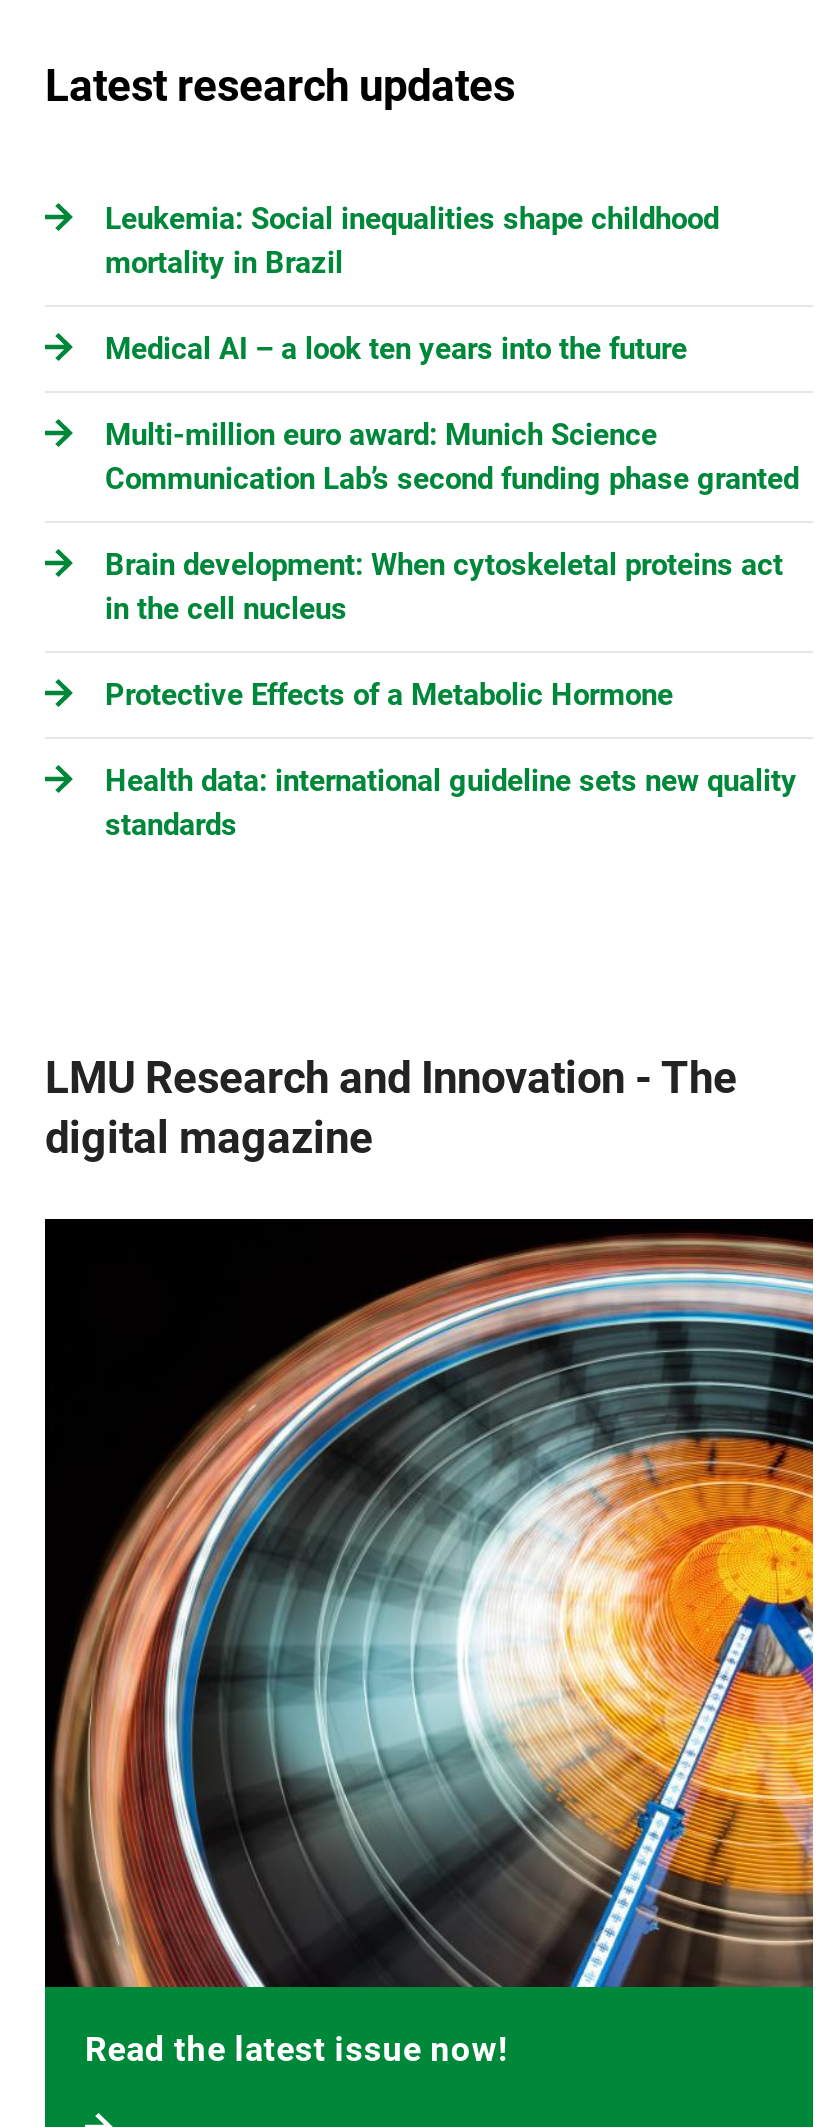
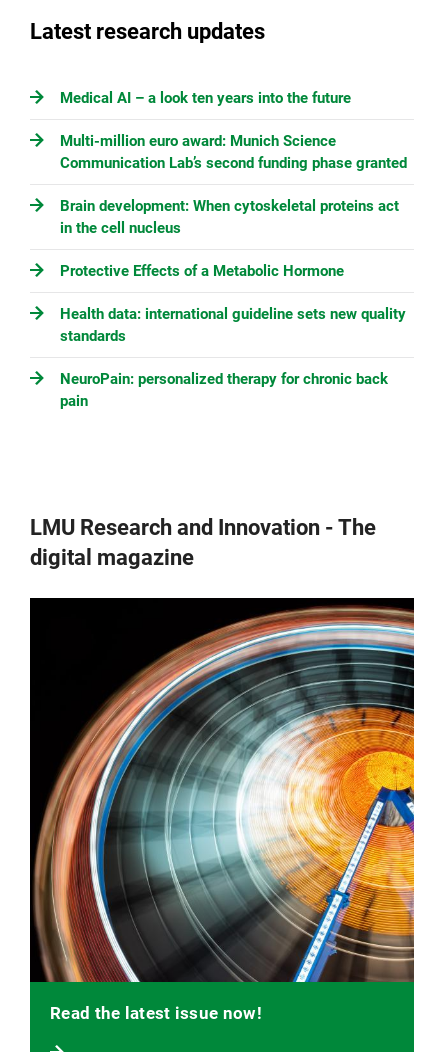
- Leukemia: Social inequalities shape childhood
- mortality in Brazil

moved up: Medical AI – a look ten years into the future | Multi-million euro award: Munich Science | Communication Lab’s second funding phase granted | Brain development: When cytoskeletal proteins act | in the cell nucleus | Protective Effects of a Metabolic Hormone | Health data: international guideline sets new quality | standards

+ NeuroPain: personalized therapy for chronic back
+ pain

---

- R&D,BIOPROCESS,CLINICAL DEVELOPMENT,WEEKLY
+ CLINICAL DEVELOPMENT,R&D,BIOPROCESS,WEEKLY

...

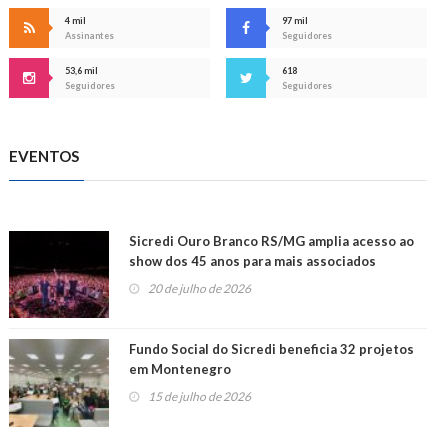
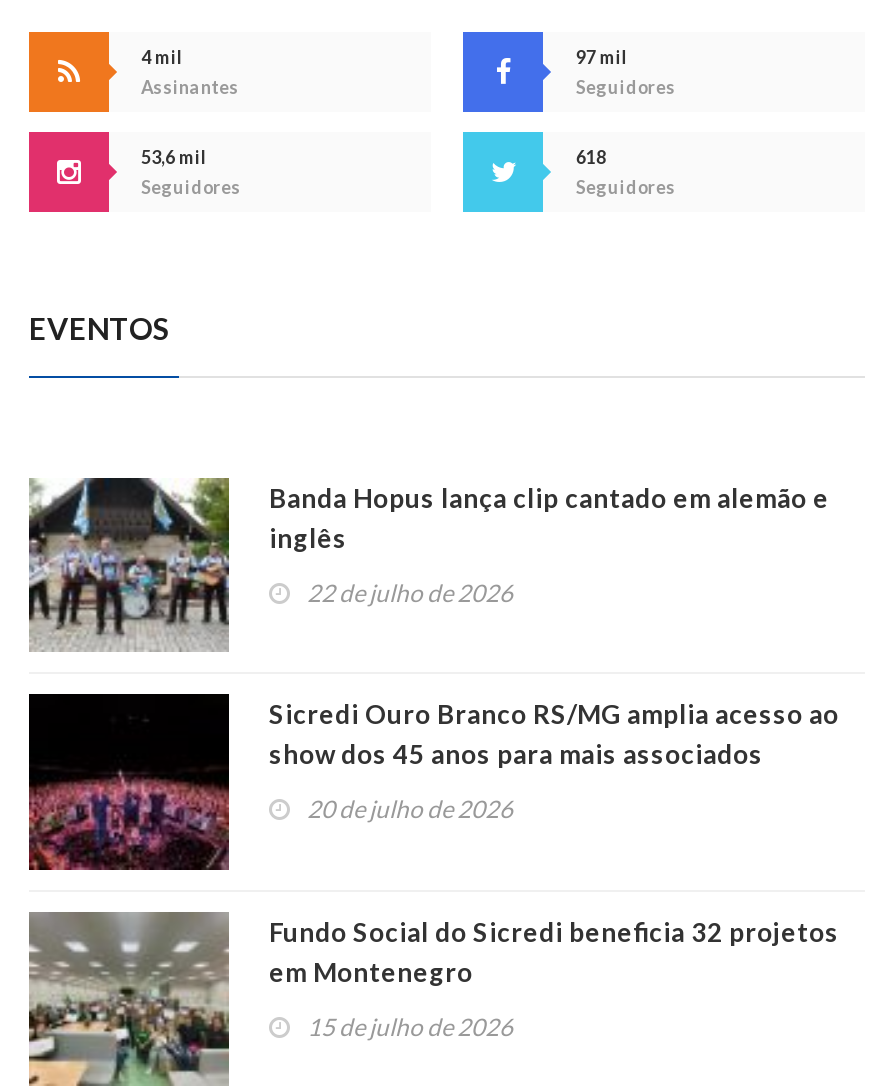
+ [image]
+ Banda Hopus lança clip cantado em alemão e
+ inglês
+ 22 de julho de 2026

[GOAL OF THE EXERCISE]
Please give the number of lines above in which the word "WEEKLY" appears, without any other text.

[TASK SOLUTION]
2